The Problem With Doubling Production
That clever workaround only stretches so far. Culpan first reported in early April that Apple was running low on the binned leftover A18 Pro chips. With production targets now doubled to 10 million units, the supply of imperfect iPhone chips is essentially exhausted.
To build the additional 5 million MacBook Neos, Apple has had to ask TSMC for what Culpan calls a "hot lot" of fresh A18 Pro silicon. The catch is that these new chips will mostly come off the line as fully functional six-core parts. To keep performance consistent across the Neo lineup, Apple will likely disable one GPU core through software.
It is, in effect, the opposite of the original strategy. Instead of using cheap defective chips, Apple will be paying TSMC for top-tier silicon and then deliberately turning off a working GPU core. The chips will cost more, especially given that TSMC's 3-nanometer N3E process is also in high demand from AI customers and other premium clients.
What This Means for the Price
The big question is how Apple will absorb the extra cost. Industry watchers see two possibilities.
The first is that Apple swallows the higher per-unit cost and accepts thinner margins on the Neo to keep the $599 starting price intact. Given that the laptop has clearly succeeded in pulling Chromebook and Windows shoppers into the Mac ecosystem, there is a strategic argument for protecting the price point.
The second possibility, raised by Culpan and others, is that Apple repeats a maneuver it has used before with the Mac mini: quietly retiring the entry-level configuration. Under that scenario, the $599 256GB model would disappear and the $699 512GB model would become the new starting point. The 512GB version carries higher margins and includes Touch ID, so the math works better for Apple even if it costs a bit more to build.
Either outcome would be a temporary fix. Apple is widely expected to launch a second-generation MacBook Neo in early 2027, presumably powered by binned A19 Pro chips left over from the iPhone 17 Pro family. That refresh would let the company return to the original recycling strategy that made the Neo so cheap in the first place.

A Bigger Story About Apple's Strategy
Behind the supply chain logistics is a more interesting question about how Apple thinks about its product lineup. The MacBook Neo started as an experiment in using leftover iPhone silicon to hit a price point that the M-series chips could not reach. That experiment now looks like a structural shift.

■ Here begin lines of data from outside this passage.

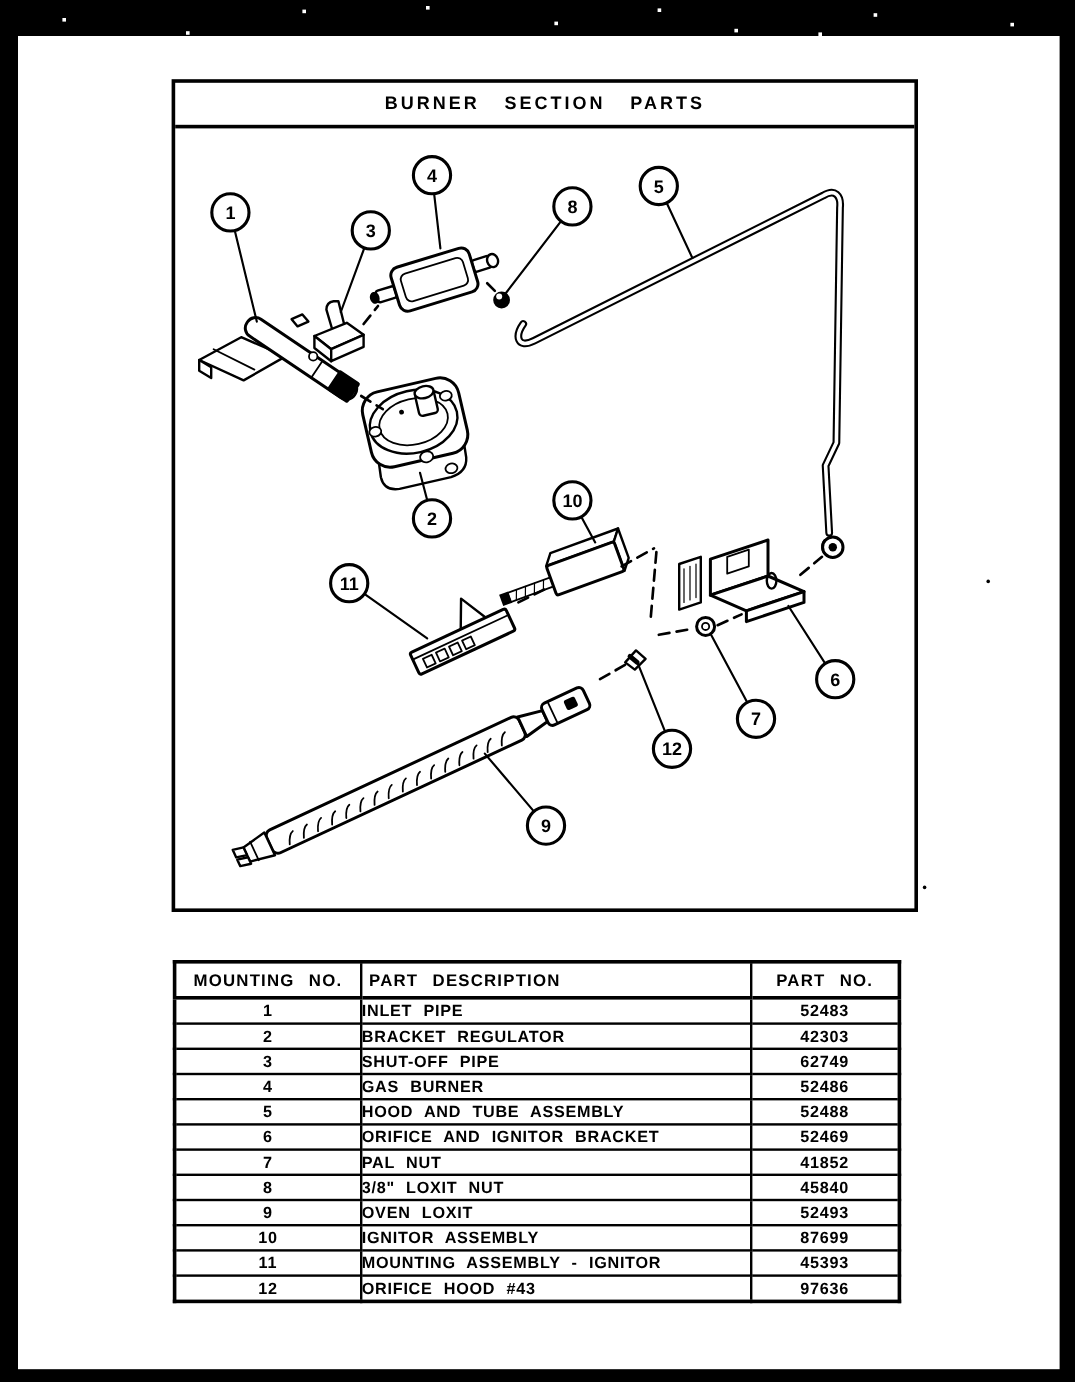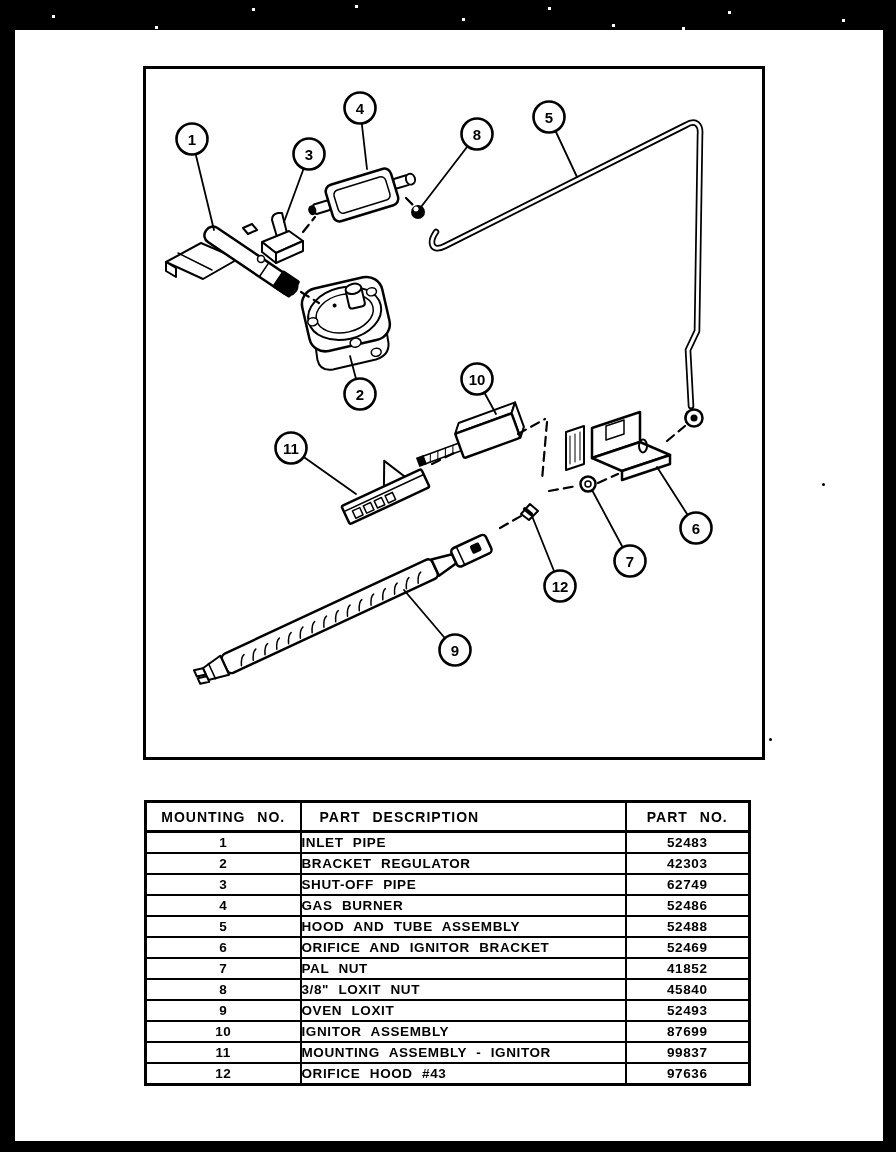"BURNER SECTION PARTS" header.diagram-title { html: none -> <header>BURNER SECTION PARTS</header> }
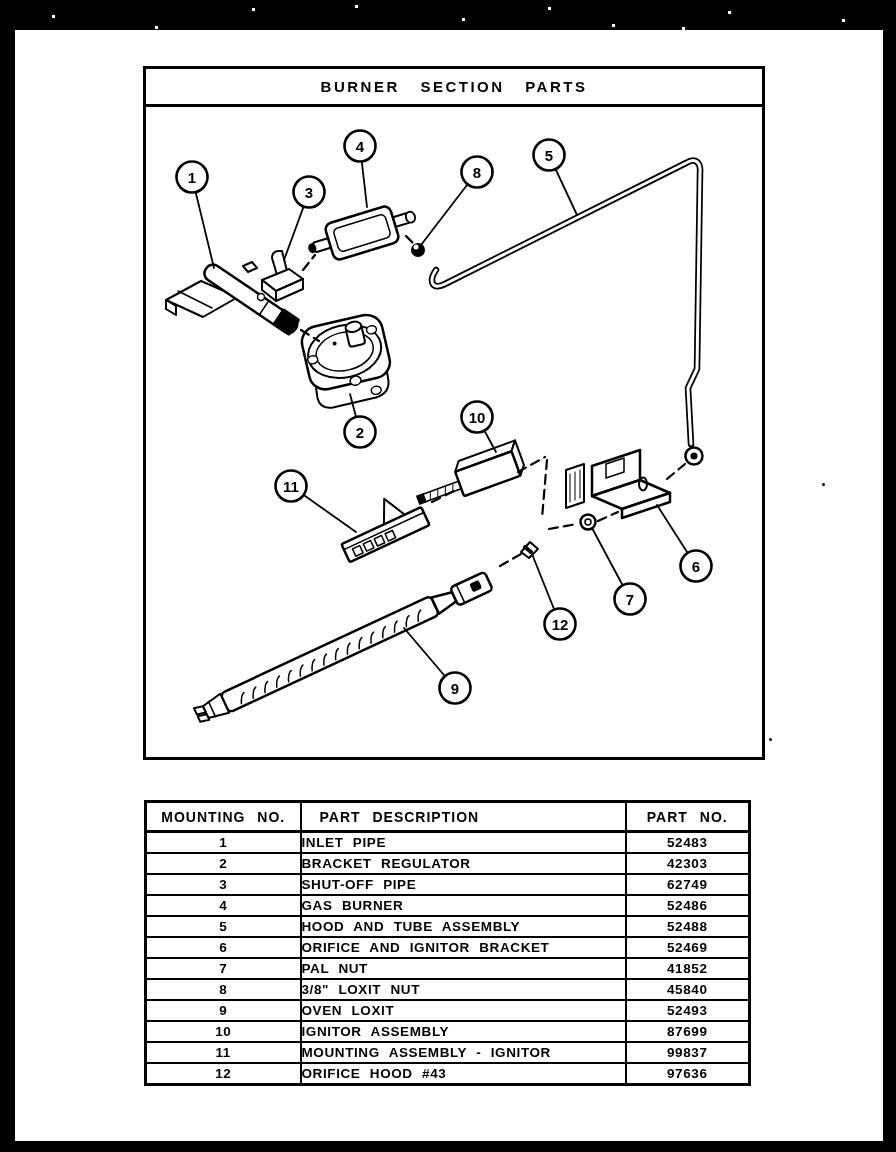"PART DESCRIPTION" .h-desc,.c-desc { padding-left: 18px -> 6px }
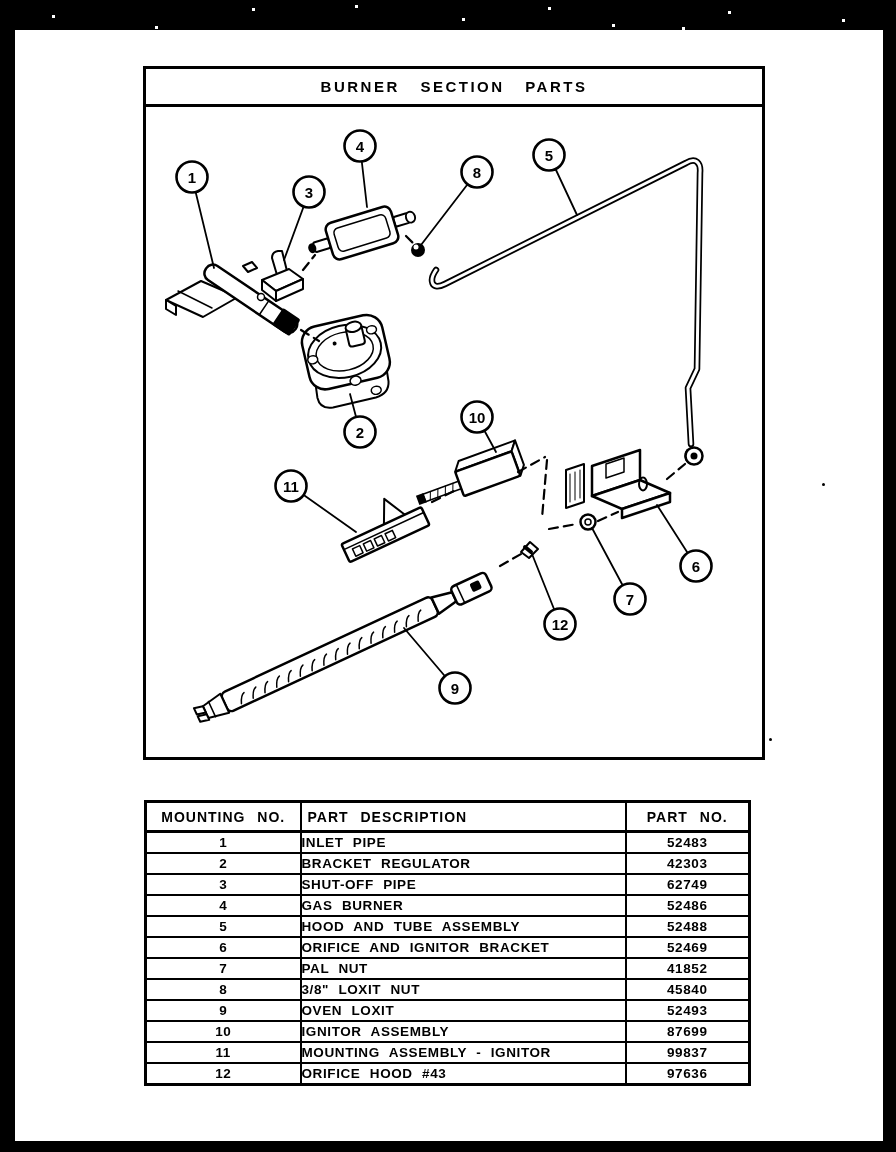"99837" td.c-part { text: 99837 -> 45393 }
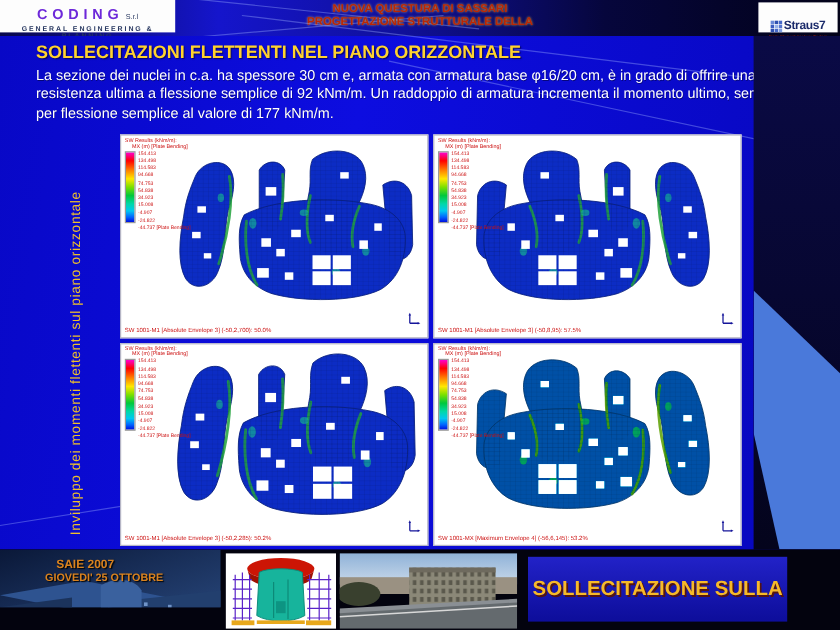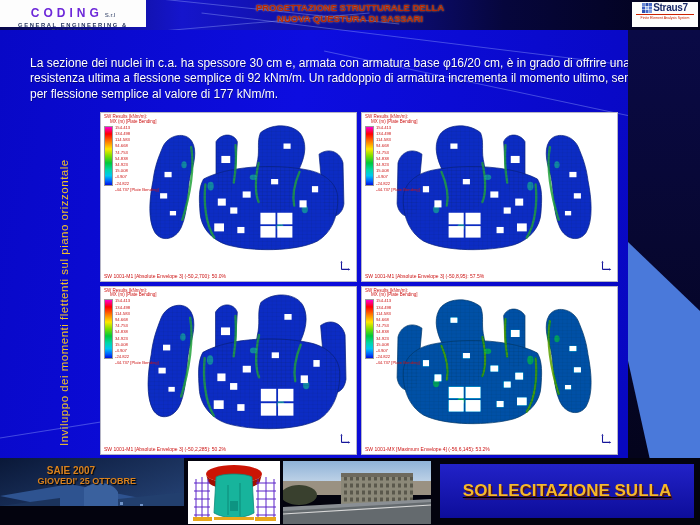"PROGETTAZIONE STRUTTURALE DELLA" div { order: before "NUOVA QUESTURA DI SASSARI" -> after "NUOVA QUESTURA DI SASSARI" }
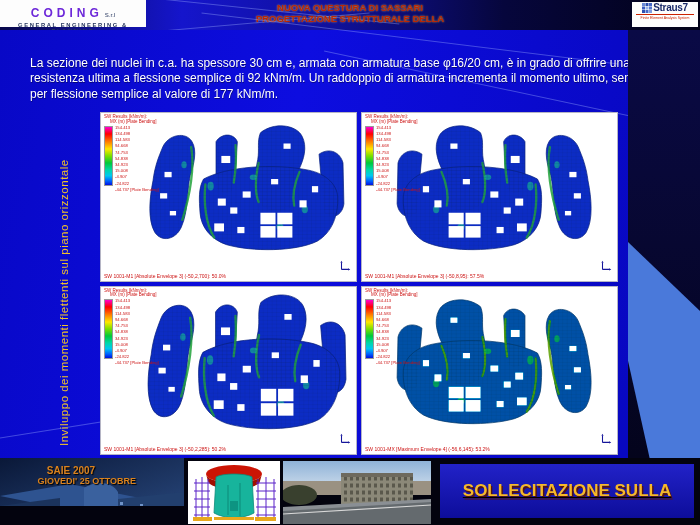"Straus7" .straus-box { padding-top: 0 -> 14px }
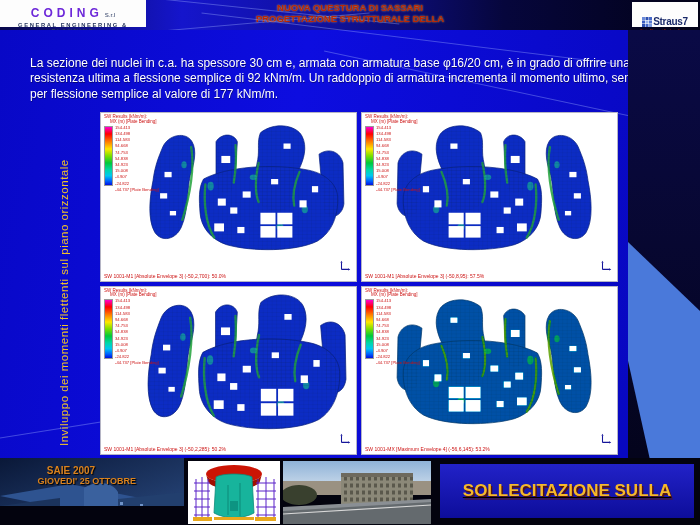"SOLLECITAZIONI FLETTENTI NEL PIANO" div.title { html: none -> <div>SOLLECITAZIONI FLETTENTI NEL PIANO ORIZZONTALE</div> }
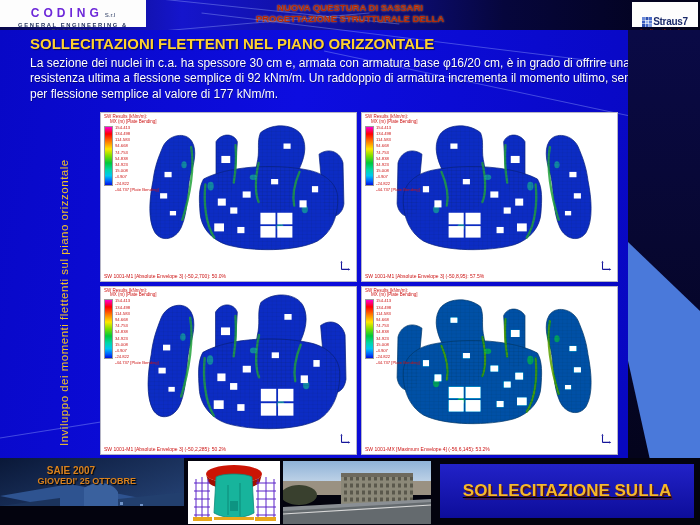"SOLLECITAZIONE SULLA" .banner { text-decoration: underline -> none; width: 254px -> 216px }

By offering a real Mac for $599, Apple has expanded its laptop addressable market in a way that the MacBook Air, even at $999, never quite did. Reports indicate that assembly partners Quanta and Foxconn have been told to rapidly expand factory capacity across China and Vietnam to keep up with orders. The 10 million unit target, if accurate, would put the Neo in genuine mainstream-laptop territory.
For now, the immediate story is a manufacturing scramble. Apple has decided to chase the demand rather than ration supply, and the consumer impact will come down to whether the company quietly trims the lineup or holds the line on $599. Buyers hoping for the cheapest Mac ever sold should probably not wait too long to find out.